= External quality assessment =

Examination of quality systems in a medical laboratory

External quality assessment (EQA), or external quality assessment schemes (EQAS), is an examination of the effectiveness of a laboratory's quality management system, typically referring specifically to medical laboratories. The term external refers to the fact that the laboratory's results are assessed by a third party. The most common EQA process is proficiency testing, in which an organization sends samples to a group of different laboratories and results are compared among the group. Retesting of the same sample by different laboratories and on-site visits to evaluate laboratory processes may also be part of an EQA scheme.

==Organization==
Typically, an EQA scheme consists of several rounds per year. In each round participants receive test items, which are also called samples. The EQA organizer is also called the provider. The organizer ensures that the test items are sufficiently similar and homogeneous. The test items' properties and analyte concentrations are not disclosed to participants before the final report. The participants' results are then compared to check if any participant had a bias towards e.g. higher values, or an unexpected imprecision. At the end of each round, the EQA organizer sends out reports and/or certificates to the participating laboratories.

==Accreditation==
Laboratories are often accredited for ISO 17025 and ISO 15189 compliance. Internationally, the International Laboratory Accreditation Cooperation establishes global recognition of these standards. Locally, conformance with ISO standards is checked by accreditation bodies. These often mandate, but always encourage laboratories to participate in EQA schemes.

Typically, EQA scheme organizers are accredited according to the ISO 17043 standard.

==Motivation==
EQA or proficiency testing is different from quality assurance which, in a laboratory setting, is the total process whereby the quality of laboratory results can be guaranteed. This is because relying solely on the lab-internal quality management can create a false sense of safety.

Laboratories are instructed to treat proficiency testing samples in the same way as normal patient samples. For a laboratory, gaining and keeping the ISO 17025 accreditation status is of high commercial importance. For this reason, laboratory employees might treat EQA test items differently.

There are several ways in which PT samples may be given ‘special’ treatment. They may be handled by more experienced staff than those who examine typical routine samples, subjected to more rigorous checking procedures than normal, or results and information from other participants (collusion) may be sought before reporting. These practices must be discouraged by laboratory management. If the scheme organizers suspect collusion then the laboratories concerned will be contacted.

==Statistics & scoring==
In most EQA schemes, laboratories receive scores for their results.
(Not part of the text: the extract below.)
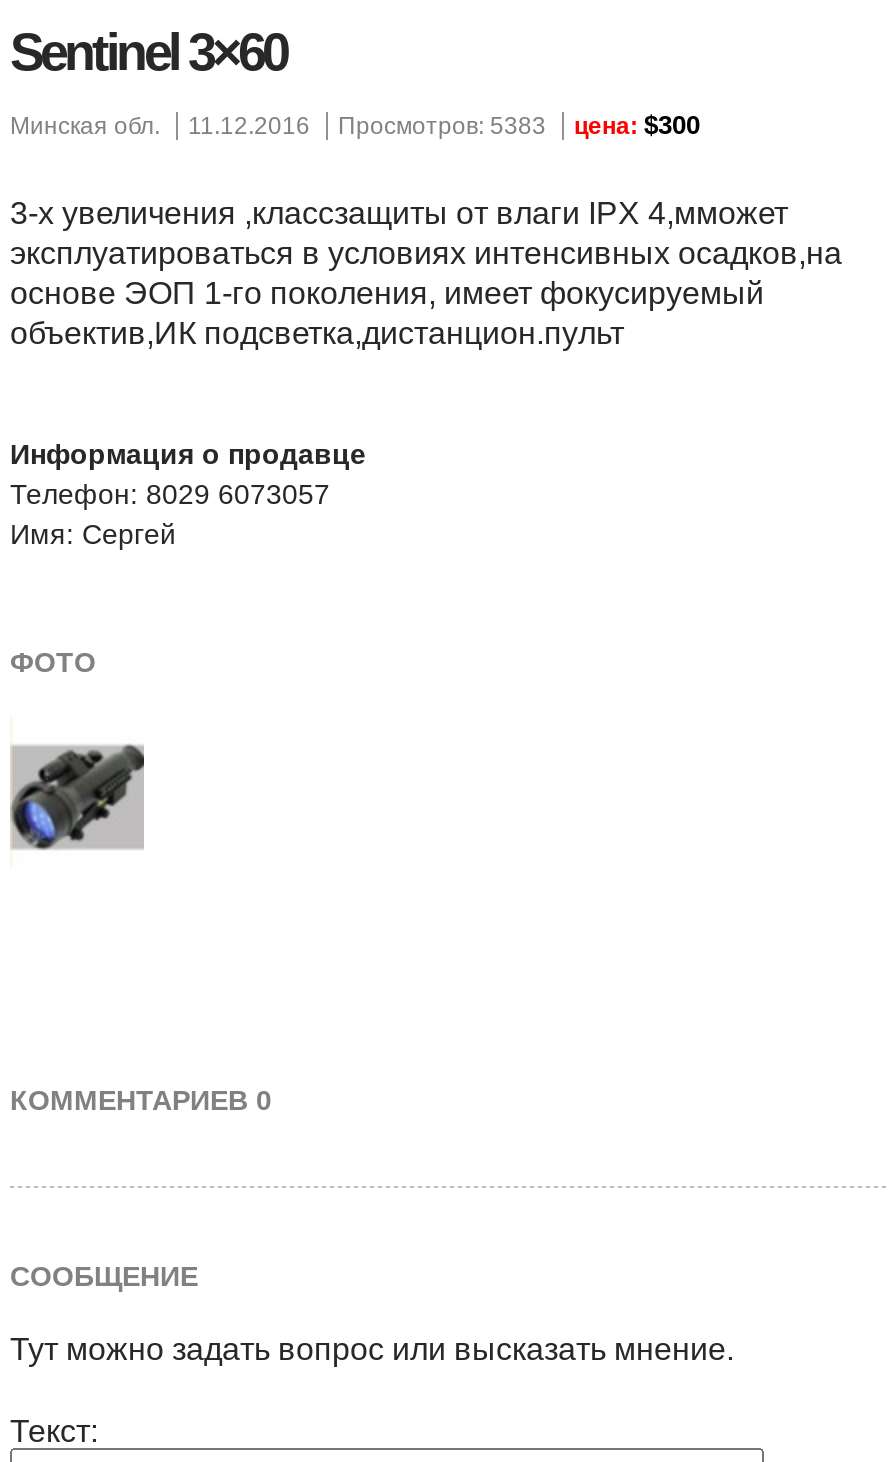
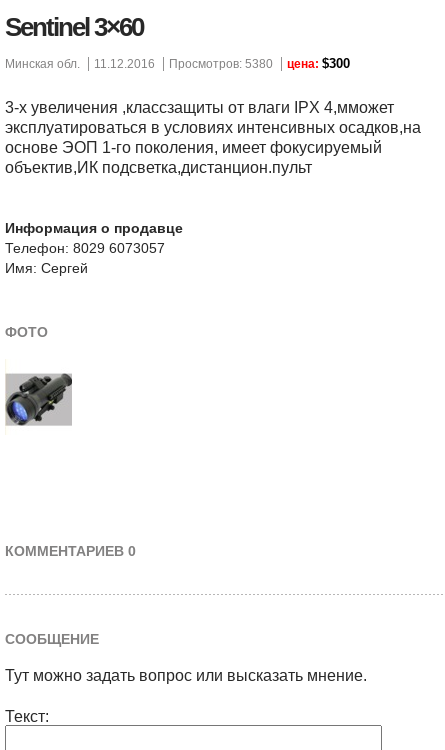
- Минская обл. 11.12.2016 Просмотров: 5383 цена: $300
+ Минская обл. 11.12.2016 Просмотров: 5380 цена: $300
The most popular score is the Z-score, also called standard deviation index (SDI). The score is given per analyte and per test item.

==Available schemes==
PT/EQA is of paramount importance in food, water and medical testing where the impact of incorrect results can impact on people's health. Many countries have organisations with a government remit to protect people's health such as the Health Protection Agency in the United Kingdom.

Other very important sectors are mining: Ore value estimation is very important commercially, therefore its reliance is usually proven by laboratories with their participation in EQA schemes.

A wide range of global EQA schemes or proficiency testing schemes for laboratories are listed in the online database EPTIS, which is operated by the German Federal Institute for Materials Research.